I'm not sure whether it's the cornstarch I added but it does feel ever so slightly gritty when I scoop a bit out of the jar though this disappears quickly. Whether this recipe even needs the cornstarch in it I'm not sure.

All in all I am quite pleased at my first attempt with shea butter, and with all its uses I've probably been enjoying it most as a hand cream and night facial treatment.

I think I will be trying this recipe next, which appears to be more scientific in its production and which I am guessing will produce a better result.

Jun 23, 2010

Oil-Cleansing Method

Posts are slow on this site but that doesn't mean things aren't happening!
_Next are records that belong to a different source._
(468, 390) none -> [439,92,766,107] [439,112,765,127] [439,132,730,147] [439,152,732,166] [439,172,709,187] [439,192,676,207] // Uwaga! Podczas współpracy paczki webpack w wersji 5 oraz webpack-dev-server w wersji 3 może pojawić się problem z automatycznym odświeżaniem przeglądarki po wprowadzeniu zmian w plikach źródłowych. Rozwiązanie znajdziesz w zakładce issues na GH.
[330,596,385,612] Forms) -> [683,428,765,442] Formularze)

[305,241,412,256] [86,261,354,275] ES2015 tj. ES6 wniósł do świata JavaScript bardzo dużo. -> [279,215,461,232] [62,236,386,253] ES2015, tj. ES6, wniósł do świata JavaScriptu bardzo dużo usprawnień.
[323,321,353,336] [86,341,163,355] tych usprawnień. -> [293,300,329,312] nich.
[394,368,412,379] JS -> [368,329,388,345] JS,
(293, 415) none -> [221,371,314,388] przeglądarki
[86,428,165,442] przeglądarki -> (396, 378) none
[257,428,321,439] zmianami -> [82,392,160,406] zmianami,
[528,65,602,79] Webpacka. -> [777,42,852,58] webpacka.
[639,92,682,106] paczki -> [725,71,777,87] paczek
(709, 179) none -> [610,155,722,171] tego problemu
I am still religiously shampoo-free, and still loving it. I recall I started in May 09 so it's over a year now and I'm still very happy.

Lately I've been playing around with facial cleansers. It probably started when I ran out, and up until that point I'd been using Trilogy and then Sukin. All lovely ingredients within, but I just wanted something simple yet effective plus a product I wasn't really reliant on to go out and buy. The other day my sister said she is trying the oil cleansing method for cleansing her face.
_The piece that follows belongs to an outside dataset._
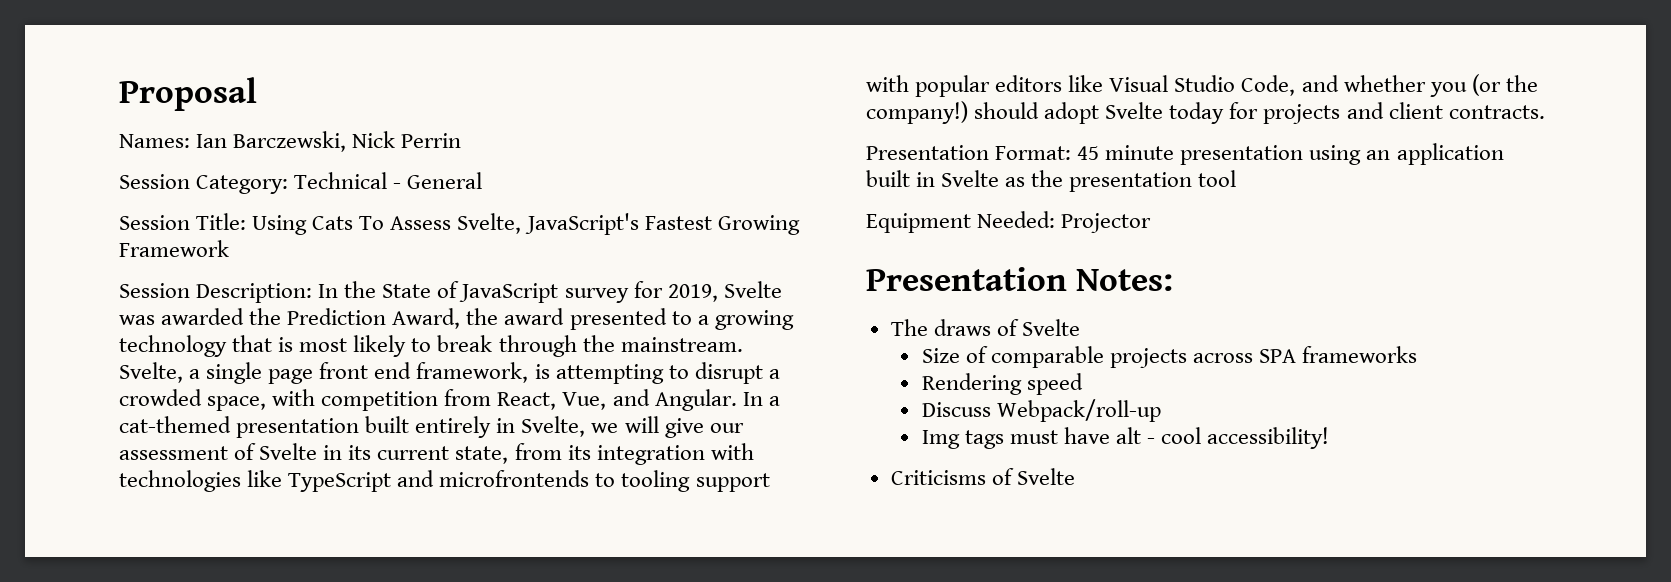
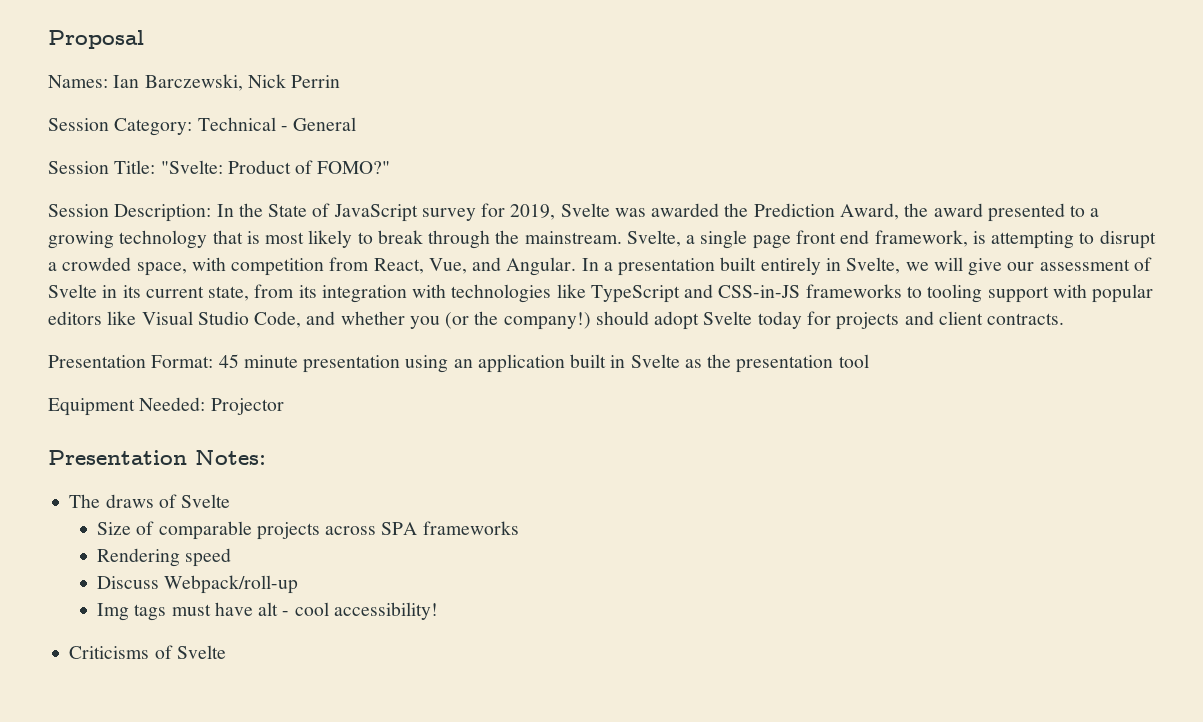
[252,213,800,235] [119,240,229,257] Using Cats To Assess Svelte, JavaScript's Fastest Growing Framework -> [160,160,391,174] "Svelte: Product of FOMO?"
[119,416,231,433] cat-themed -> (613, 266) none
[439,470,590,487] microfrontends -> [718,284,902,298] CSS-in-JS frameworks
Intrigued I read about it here on the advice of my dear sister, and then promptly went out and bought the castor oil to add to the extra virgin olive oil I had in the pantry. It's such a simple concept (like the baking soda/ apple cider vinegar wash for hair) yet after my first go at it I am really pleased, and intend on sticking with it. My skin is normal to slightly sensitive, so simple things are best for it. My sister swears it removes all makeup. I don't wear heavy eye makeup so can't attest to its powers there but have read it is effective. Castor oil is the purifying oil, which explains why I wasn't left with an oil slick on my skin. It felt moisturised and not at all oily.

You can read about the method here.

The author of the blog said she now eschews moisturiser, saying the oil cleanse itself is enough for her skin. Wow! And, as always, the added bonus is not having to spend money on expensive products with big claims and mysterious ingredients. Highly recommended.

And she also wrote about her thoughts on going shampoo-free here.